(Records shown begins)
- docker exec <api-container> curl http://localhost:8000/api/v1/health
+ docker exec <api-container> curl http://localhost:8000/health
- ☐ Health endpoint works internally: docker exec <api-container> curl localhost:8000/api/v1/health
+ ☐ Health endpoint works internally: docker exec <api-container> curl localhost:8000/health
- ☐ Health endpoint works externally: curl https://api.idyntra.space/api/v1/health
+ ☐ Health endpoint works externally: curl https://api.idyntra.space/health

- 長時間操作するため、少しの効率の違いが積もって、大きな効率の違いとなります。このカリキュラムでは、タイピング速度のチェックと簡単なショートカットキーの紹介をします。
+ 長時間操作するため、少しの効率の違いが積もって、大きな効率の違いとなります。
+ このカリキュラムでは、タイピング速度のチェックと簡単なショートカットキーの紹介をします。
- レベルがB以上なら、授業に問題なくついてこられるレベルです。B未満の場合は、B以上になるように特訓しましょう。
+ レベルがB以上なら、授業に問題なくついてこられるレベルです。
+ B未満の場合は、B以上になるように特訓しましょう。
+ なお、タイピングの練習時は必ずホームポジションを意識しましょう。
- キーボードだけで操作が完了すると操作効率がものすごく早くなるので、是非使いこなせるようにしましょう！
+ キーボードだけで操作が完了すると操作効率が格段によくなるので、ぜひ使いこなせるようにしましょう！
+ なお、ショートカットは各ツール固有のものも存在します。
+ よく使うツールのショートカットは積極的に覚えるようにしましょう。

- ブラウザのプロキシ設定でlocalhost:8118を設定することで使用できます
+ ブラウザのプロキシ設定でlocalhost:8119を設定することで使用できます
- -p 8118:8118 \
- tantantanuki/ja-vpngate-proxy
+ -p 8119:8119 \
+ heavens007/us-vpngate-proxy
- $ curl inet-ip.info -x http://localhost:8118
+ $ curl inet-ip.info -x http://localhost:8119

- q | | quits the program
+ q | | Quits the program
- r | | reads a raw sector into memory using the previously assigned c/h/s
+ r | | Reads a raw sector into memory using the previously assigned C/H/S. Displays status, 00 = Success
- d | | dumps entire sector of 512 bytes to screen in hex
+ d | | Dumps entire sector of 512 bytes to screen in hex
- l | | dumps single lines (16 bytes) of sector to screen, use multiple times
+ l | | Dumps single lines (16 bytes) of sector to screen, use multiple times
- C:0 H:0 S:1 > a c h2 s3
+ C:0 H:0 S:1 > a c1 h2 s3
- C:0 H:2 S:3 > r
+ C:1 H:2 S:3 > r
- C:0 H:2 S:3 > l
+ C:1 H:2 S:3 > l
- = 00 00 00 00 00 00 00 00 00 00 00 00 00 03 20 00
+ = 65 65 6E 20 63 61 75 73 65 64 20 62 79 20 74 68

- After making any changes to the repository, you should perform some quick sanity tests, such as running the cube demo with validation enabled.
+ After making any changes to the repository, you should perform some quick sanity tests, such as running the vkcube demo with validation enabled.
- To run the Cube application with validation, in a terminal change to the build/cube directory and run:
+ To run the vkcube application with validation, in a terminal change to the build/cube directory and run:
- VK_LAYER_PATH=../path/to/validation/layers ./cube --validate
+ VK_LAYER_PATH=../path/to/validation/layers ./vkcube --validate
(Records shown ends)
What needs to be done ▸ Which lines in the records above contain the word "perform"? Return each of them.

The completed task ▸
- After making any changes to the repository, you should perform some quick sanity tests, such as running the cube demo with validation enabled.
+ After making any changes to the repository, you should perform some quick sanity tests, such as running the vkcube demo with validation enabled.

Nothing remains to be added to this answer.